▶ **Data shown**
· · · · · · ·
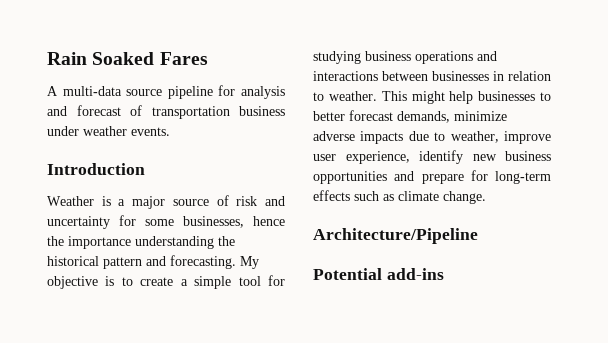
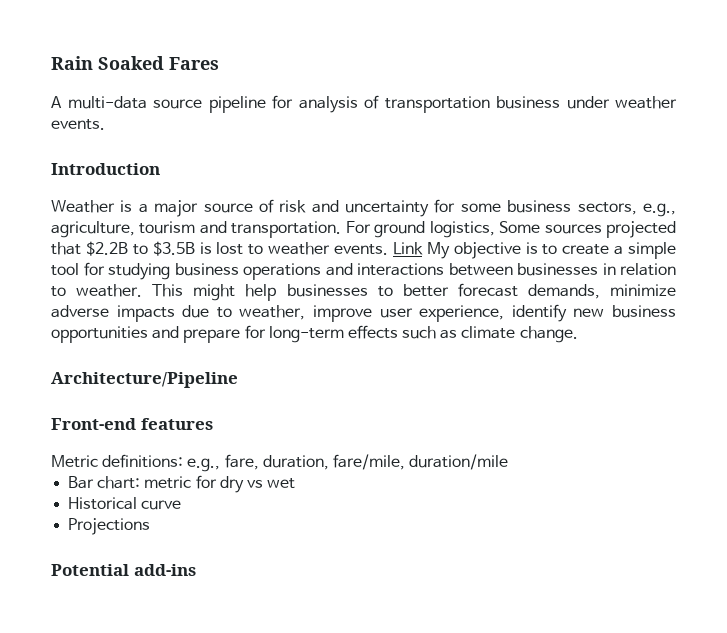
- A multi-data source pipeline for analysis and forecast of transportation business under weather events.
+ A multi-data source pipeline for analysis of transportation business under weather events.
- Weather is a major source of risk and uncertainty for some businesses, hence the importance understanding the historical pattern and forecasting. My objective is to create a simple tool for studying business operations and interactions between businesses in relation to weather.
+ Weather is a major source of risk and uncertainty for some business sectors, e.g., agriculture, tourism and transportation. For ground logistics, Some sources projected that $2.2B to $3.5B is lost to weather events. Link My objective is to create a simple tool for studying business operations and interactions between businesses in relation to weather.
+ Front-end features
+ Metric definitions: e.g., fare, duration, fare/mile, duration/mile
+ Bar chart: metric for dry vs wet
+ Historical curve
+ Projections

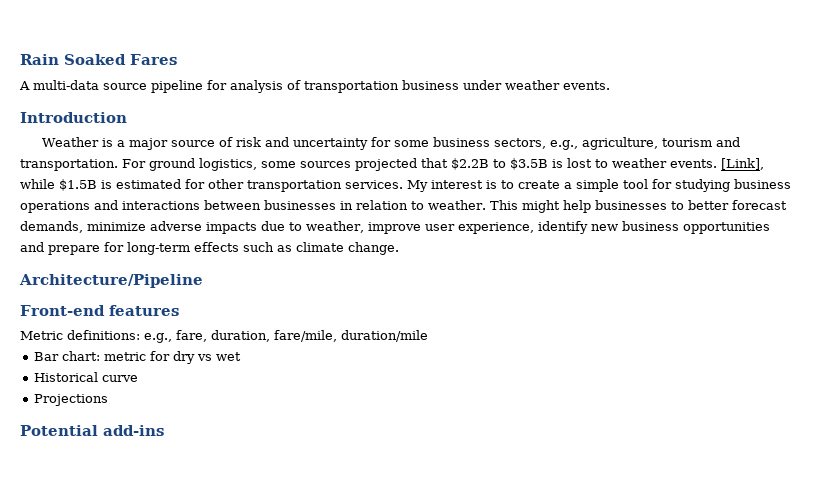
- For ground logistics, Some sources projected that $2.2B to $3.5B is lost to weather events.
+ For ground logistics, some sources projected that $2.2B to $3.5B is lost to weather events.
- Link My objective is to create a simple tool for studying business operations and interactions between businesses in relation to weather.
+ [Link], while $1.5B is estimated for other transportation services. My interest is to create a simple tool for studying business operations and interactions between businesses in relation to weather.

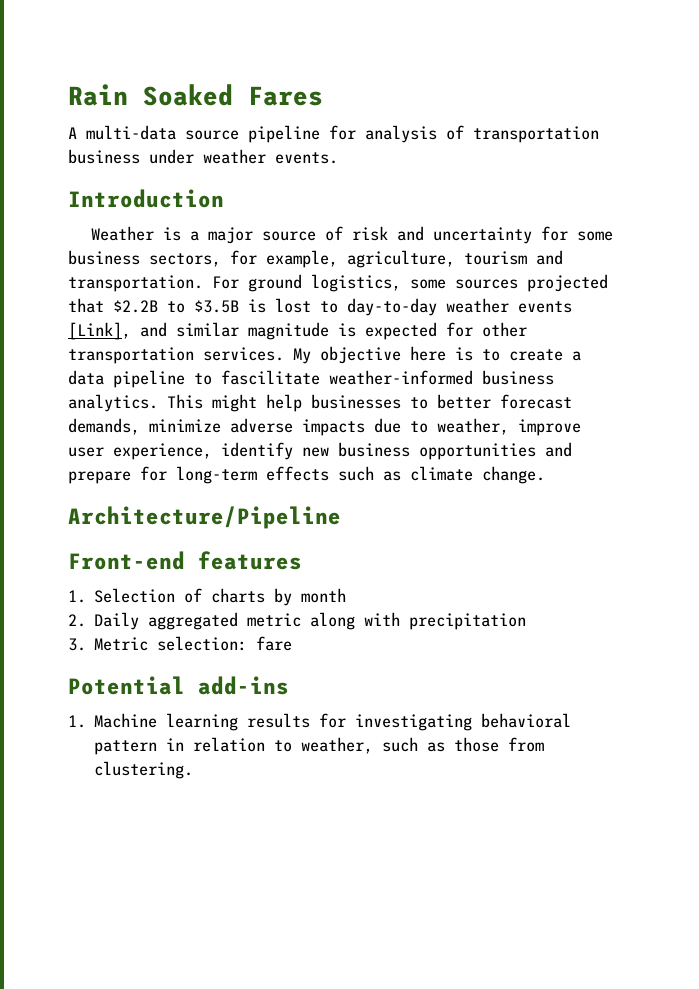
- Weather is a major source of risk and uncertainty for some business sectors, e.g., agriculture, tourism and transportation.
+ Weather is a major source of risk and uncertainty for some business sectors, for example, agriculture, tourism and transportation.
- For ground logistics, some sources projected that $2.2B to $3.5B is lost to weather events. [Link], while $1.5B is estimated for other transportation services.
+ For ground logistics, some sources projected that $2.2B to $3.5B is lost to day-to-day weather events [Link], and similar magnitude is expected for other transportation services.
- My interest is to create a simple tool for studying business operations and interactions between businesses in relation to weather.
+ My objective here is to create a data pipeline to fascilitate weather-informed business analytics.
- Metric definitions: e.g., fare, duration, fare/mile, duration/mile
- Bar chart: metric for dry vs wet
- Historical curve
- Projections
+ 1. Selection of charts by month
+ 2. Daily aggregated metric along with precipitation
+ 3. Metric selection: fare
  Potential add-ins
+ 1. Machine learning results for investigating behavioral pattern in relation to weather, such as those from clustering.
· · · · · · ·
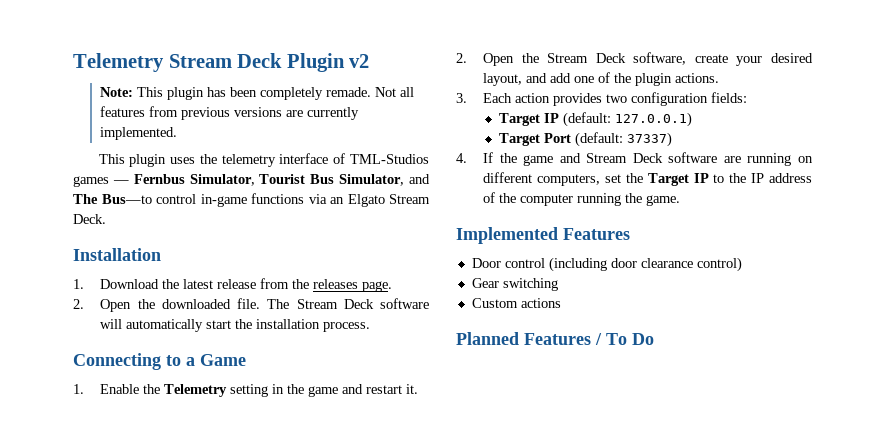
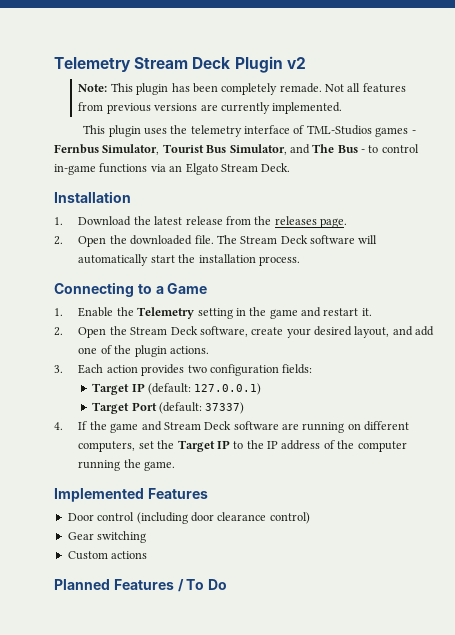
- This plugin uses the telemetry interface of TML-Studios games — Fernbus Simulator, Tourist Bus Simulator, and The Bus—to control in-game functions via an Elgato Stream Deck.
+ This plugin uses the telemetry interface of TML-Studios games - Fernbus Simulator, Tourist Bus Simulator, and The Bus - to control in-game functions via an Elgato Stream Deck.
· · · · · · ·
▶ **Aim of the exercise**
Please return only the lines above, starting at the line that has "charts by month" and ending at the line that has "those from clustering.", keeping both and leaving each one unchanged.

▶ **Response area**
+ 1. Selection of charts by month
+ 2. Daily aggregated metric along with precipitation
+ 3. Metric selection: fare
  Potential add-ins
+ 1. Machine learning results for investigating behavioral pattern in relation to weather, such as those from clustering.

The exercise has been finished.